(Material to process Opens)

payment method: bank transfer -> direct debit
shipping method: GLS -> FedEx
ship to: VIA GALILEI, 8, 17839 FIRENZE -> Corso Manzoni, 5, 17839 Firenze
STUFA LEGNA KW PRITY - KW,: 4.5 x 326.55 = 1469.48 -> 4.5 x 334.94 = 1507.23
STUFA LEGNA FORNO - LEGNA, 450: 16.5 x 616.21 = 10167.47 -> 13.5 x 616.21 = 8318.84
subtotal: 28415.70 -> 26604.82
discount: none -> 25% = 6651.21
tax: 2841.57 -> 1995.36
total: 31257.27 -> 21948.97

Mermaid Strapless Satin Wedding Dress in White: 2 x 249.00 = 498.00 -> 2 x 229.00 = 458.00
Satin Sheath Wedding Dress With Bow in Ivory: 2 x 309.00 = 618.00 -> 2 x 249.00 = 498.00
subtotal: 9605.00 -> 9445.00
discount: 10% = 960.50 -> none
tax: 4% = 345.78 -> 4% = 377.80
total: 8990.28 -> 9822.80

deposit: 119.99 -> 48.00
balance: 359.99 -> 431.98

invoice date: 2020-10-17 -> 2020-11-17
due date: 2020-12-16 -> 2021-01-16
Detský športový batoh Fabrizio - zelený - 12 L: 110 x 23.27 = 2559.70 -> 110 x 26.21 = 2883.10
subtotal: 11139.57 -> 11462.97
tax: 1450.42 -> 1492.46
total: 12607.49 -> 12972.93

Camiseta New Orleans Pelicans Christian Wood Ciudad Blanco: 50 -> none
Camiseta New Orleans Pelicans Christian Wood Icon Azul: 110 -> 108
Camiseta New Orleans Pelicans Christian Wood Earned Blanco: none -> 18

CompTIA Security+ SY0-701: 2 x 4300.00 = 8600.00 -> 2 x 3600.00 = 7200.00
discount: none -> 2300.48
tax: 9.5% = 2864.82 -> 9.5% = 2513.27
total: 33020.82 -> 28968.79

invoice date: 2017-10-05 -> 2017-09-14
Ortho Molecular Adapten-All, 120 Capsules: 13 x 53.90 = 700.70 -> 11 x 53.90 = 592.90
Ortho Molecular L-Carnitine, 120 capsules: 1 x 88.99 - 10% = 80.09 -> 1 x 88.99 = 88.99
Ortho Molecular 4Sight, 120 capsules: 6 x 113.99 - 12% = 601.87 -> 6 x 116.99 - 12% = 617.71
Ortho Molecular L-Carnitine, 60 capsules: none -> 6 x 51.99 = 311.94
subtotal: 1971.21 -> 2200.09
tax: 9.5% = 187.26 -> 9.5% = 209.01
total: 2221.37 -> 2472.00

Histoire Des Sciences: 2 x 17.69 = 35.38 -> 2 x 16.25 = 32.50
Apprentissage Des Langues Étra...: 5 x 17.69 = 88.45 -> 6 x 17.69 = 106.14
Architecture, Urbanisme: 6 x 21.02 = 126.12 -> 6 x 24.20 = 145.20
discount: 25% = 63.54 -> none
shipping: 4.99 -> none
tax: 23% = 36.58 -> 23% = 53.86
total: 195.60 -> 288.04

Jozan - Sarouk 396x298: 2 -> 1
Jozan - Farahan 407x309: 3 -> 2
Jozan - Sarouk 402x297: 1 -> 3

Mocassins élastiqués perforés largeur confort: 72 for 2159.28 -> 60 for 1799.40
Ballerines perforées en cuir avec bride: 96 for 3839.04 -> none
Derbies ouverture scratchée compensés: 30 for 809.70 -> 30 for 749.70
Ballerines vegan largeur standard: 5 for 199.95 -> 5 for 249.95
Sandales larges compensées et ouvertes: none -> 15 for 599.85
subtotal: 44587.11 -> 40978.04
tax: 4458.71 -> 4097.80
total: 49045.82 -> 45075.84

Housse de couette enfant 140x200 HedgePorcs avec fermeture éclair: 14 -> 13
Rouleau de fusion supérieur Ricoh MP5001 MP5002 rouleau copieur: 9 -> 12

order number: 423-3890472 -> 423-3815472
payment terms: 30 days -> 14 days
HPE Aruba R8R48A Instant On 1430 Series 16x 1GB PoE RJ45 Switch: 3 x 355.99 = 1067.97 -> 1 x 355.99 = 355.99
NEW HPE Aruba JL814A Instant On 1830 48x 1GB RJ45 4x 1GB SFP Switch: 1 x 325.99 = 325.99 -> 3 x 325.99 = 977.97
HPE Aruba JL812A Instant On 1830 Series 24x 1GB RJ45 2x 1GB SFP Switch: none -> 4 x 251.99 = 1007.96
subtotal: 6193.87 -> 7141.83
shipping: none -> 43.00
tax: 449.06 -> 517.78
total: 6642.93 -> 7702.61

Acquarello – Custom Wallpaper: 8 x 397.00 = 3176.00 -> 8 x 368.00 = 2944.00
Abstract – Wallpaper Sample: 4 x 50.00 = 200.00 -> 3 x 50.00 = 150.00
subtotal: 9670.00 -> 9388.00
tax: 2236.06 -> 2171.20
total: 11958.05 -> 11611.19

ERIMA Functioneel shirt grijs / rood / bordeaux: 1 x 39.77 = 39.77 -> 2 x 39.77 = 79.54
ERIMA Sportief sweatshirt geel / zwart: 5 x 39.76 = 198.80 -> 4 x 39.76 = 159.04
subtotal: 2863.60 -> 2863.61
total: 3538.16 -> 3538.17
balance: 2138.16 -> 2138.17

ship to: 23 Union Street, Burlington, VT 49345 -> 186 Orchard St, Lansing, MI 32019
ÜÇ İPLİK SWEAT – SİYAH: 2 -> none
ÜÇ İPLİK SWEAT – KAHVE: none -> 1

(Material to process Closes)

Problem requirements: Pull every line containing "Blanco" out of the data above.

Final answer:
Camiseta New Orleans Pelicans Christian Wood Ciudad Blanco: 50 -> none
Camiseta New Orleans Pelicans Christian Wood Earned Blanco: none -> 18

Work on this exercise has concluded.